◆ DIRECTIONS FOR THIS TASK
An exact transcription of every entry is required. Images are not part of it.

----

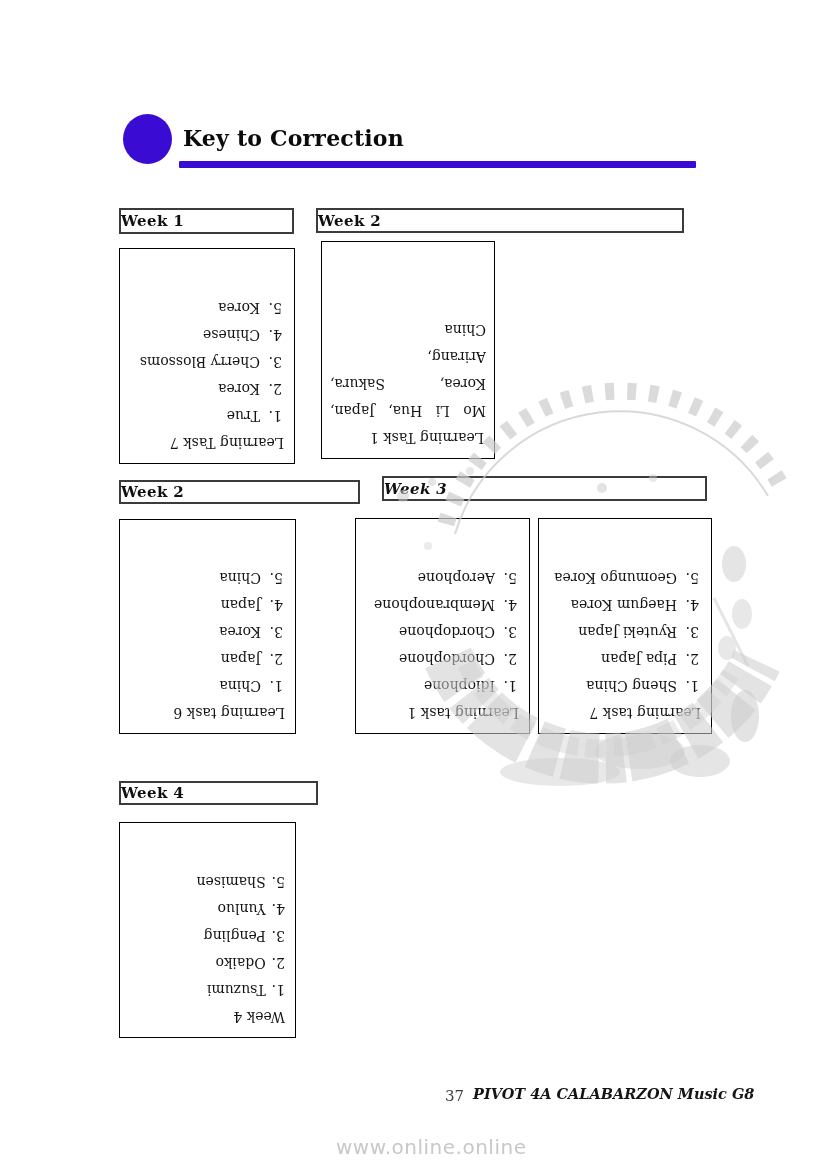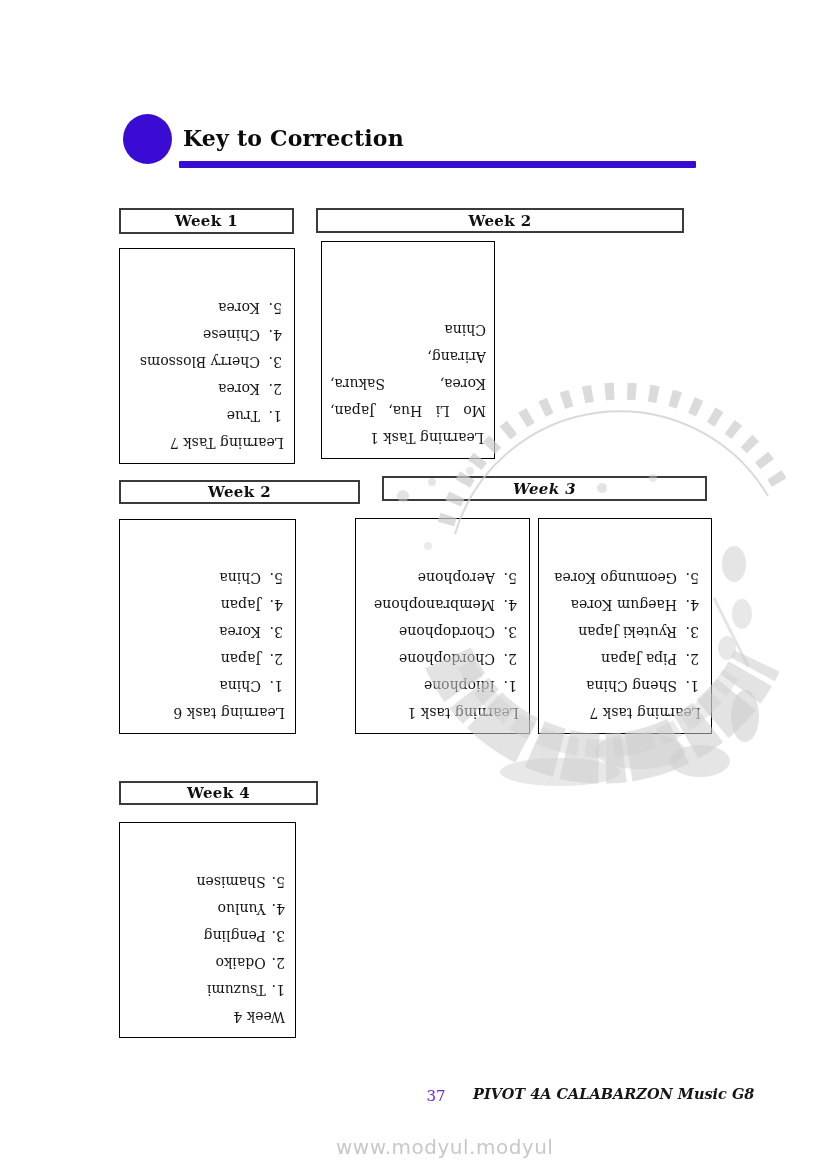--- a/index.html
+++ b/index.html
@@ -29,7 +29,7 @@
   .week-header{
     position:absolute; box-sizing:border-box; background:#fff;
     border:2px solid #3b3b3b;
-    display:flex; align-items:center; justify-content:center;
+    display:flex; align-items:center; 
     font-size:15px; font-weight:bold; letter-spacing:0.4px; color:#101010;
     z-index:2;
   }

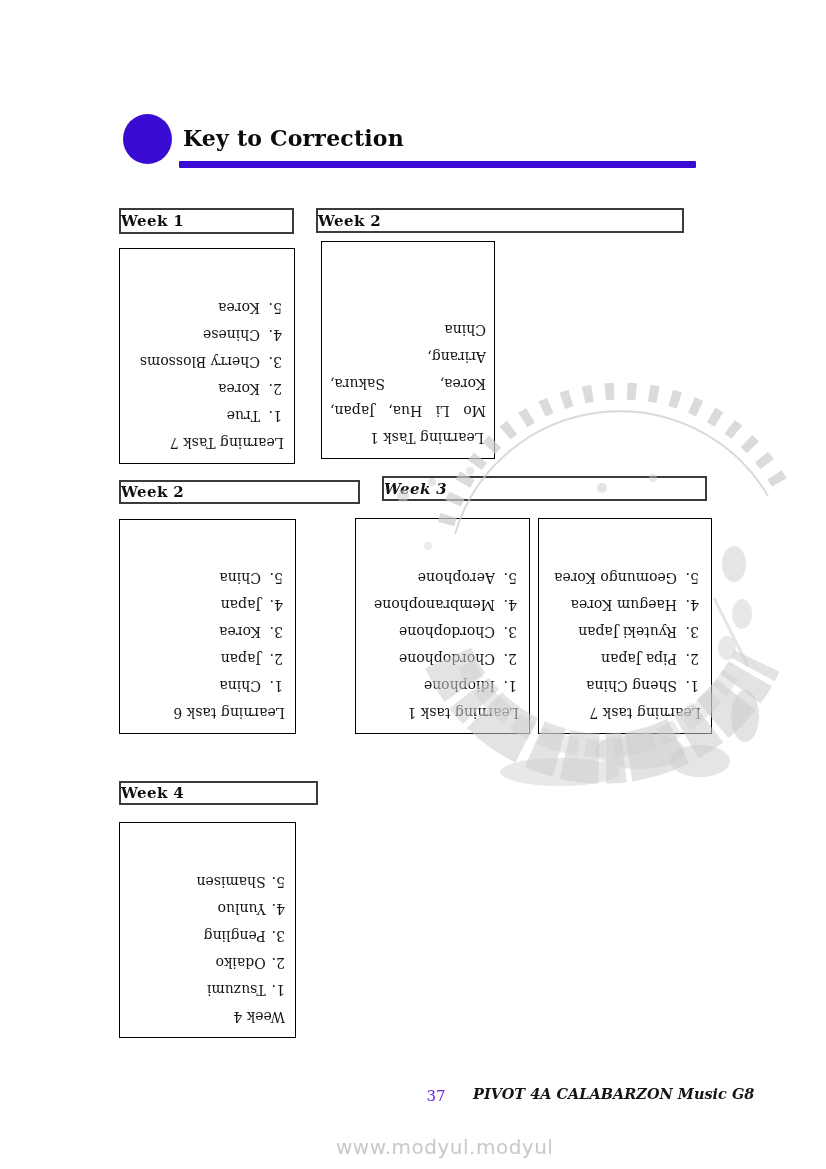--- a/index.html
+++ b/index.html
@@ -67,8 +67,8 @@
 
   
   .page-number{
-    position:absolute; left:408px; top:1071px; width:56px; text-align:center;
-    font-size:15px; color:#6d28d9;
+    position:absolute; left:408px; top:1071px; width:56px; text-align:right;
+    font-size:15px; color:#404040;
   }
   .footer-right{
     position:absolute; left:473px; top:1069px; width:270px; text-align:right;

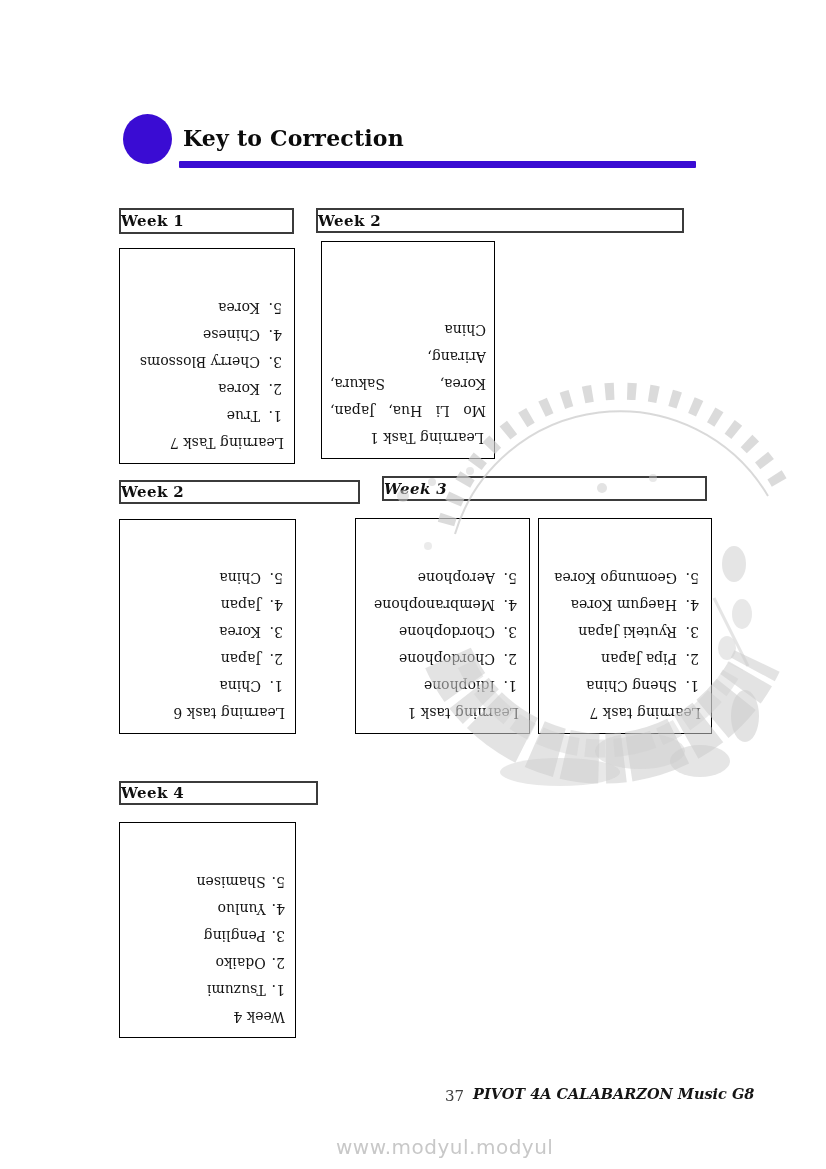--- a/index.html
+++ b/index.html
@@ -251,7 +251,7 @@
 
   <div class="page-number">37</div>
   <div class="footer-right">PIVOT 4A CALABARZON Music G8</div>
-  <div class="site-watermark">www.modyul.modyul</div>
+  <div class="site-watermark">www.online.online</div>
 
   <svg class="stamp" viewBox="0 0 826 1169" xmlns="http://www.w3.org/2000/svg">
     <g stroke="#cccccc" fill="none">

----

◆ TASK SOLUTION
--- a/index.html
+++ b/index.html
@@ -29,7 +29,7 @@
   .week-header{
     position:absolute; box-sizing:border-box; background:#fff;
     border:2px solid #3b3b3b;
-    display:flex; align-items:center; justify-content:center;
+    display:flex; align-items:center; 
     font-size:15px; font-weight:bold; letter-spacing:0.4px; color:#101010;
     z-index:2;
   }

--- a/index.html
+++ b/index.html
@@ -67,8 +67,8 @@
 
   
   .page-number{
-    position:absolute; left:408px; top:1071px; width:56px; text-align:center;
-    font-size:15px; color:#6d28d9;
+    position:absolute; left:408px; top:1071px; width:56px; text-align:right;
+    font-size:15px; color:#404040;
   }
   .footer-right{
     position:absolute; left:473px; top:1069px; width:270px; text-align:right;

--- a/index.html
+++ b/index.html
@@ -251,7 +251,7 @@
 
   <div class="page-number">37</div>
   <div class="footer-right">PIVOT 4A CALABARZON Music G8</div>
-  <div class="site-watermark">www.modyul.modyul</div>
+  <div class="site-watermark">www.online.online</div>
 
   <svg class="stamp" viewBox="0 0 826 1169" xmlns="http://www.w3.org/2000/svg">
     <g stroke="#cccccc" fill="none">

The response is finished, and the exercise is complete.